• _TASK PROMPT_
A verbatim copy of the records is required, with all pictures left out.

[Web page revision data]
◆ ◆ ◆ ◆ ◆ ◆ ◆
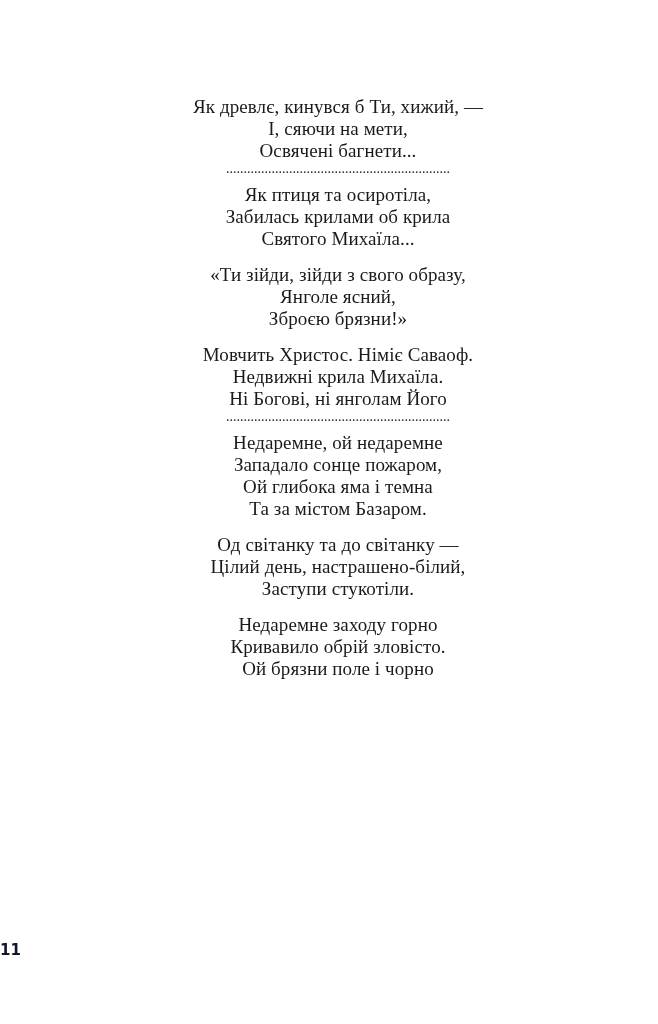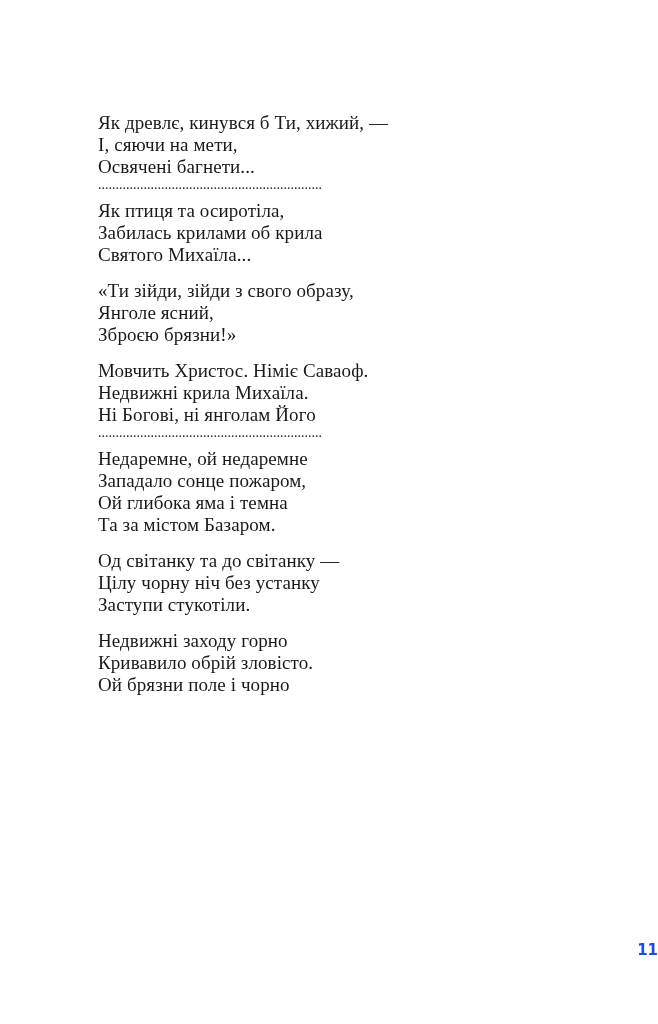"Як древлє, кинувся б Ти," .page { text-align: none -> center; top: 112px -> 96px }
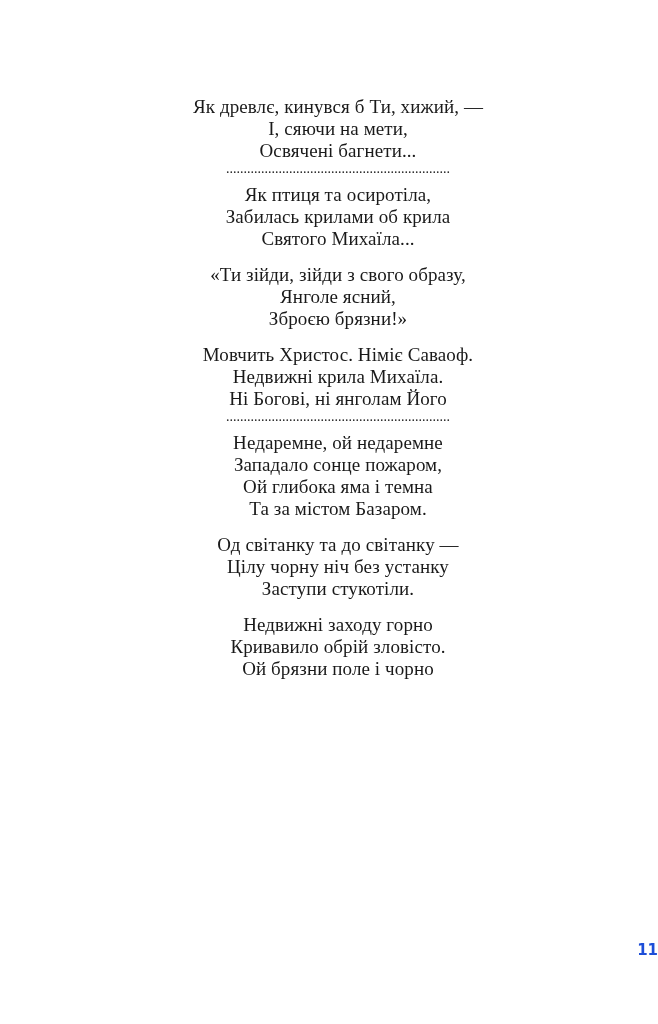"Цілий день, настрашено-білий," div.line { html: none -> <div>Цілий день, настрашено-білий,</div> }
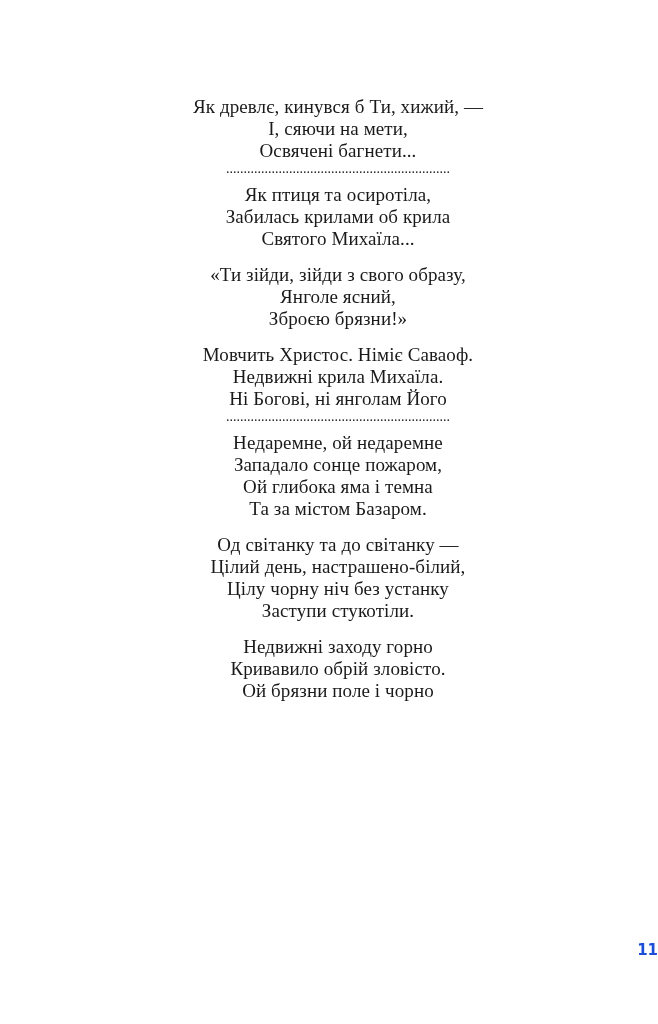"Цілу чорну ніч без устанку" div.line { html: <div>Цілу чорну ніч без устанку</div> -> none }
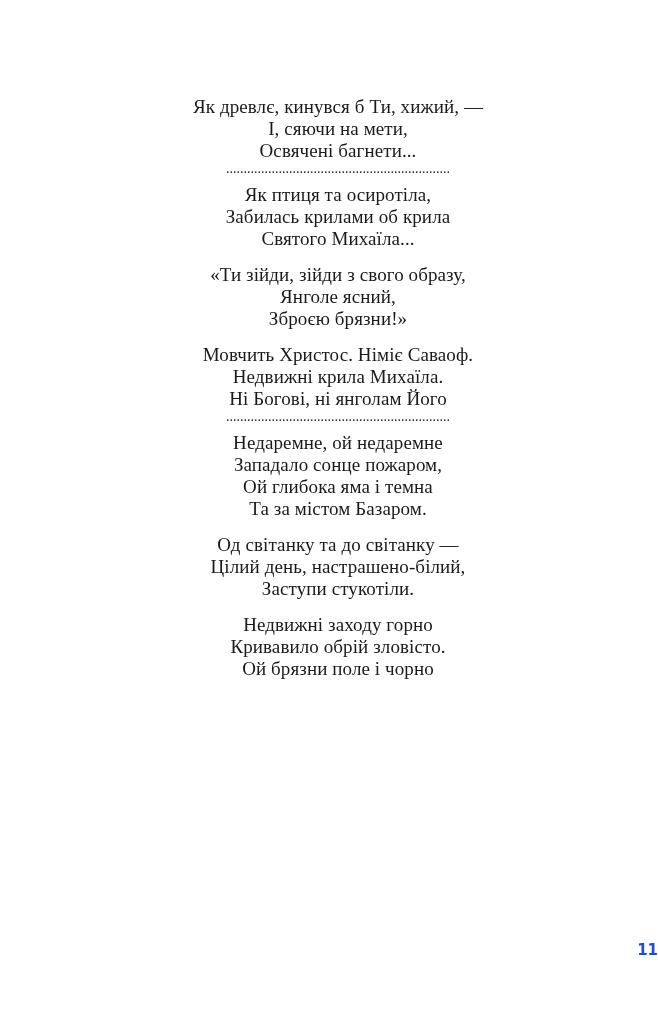"Недвижні заходу горно" div.line { text: Недвижні -> Недаремне }
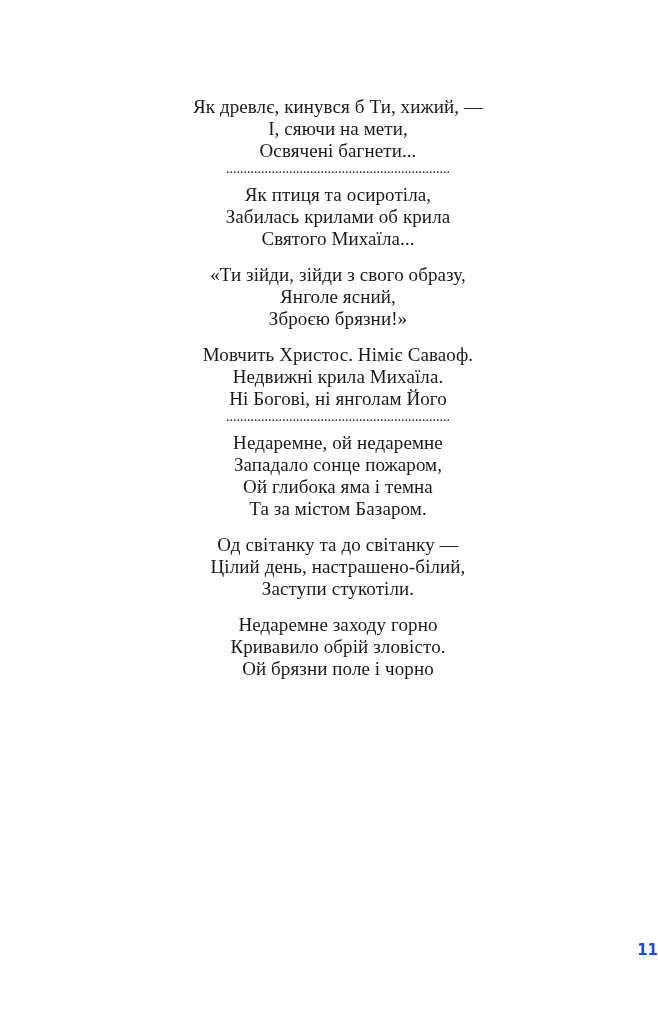"11" .page-number { color: #1d4ed8 -> #0f172a; text-align: right -> left }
◆ ◆ ◆ ◆ ◆ ◆ ◆
• _ANSWER FOR THIS EXERCISE_
"Як древлє, кинувся б Ти," .page { text-align: none -> center; top: 112px -> 96px }
"Цілий день, настрашено-білий," div.line { html: none -> <div>Цілий день, настрашено-білий,</div> }
"Цілу чорну ніч без устанку" div.line { html: <div>Цілу чорну ніч без устанку</div> -> none }
"Недвижні заходу горно" div.line { text: Недвижні -> Недаремне }
"11" .page-number { color: #1d4ed8 -> #0f172a; text-align: right -> left }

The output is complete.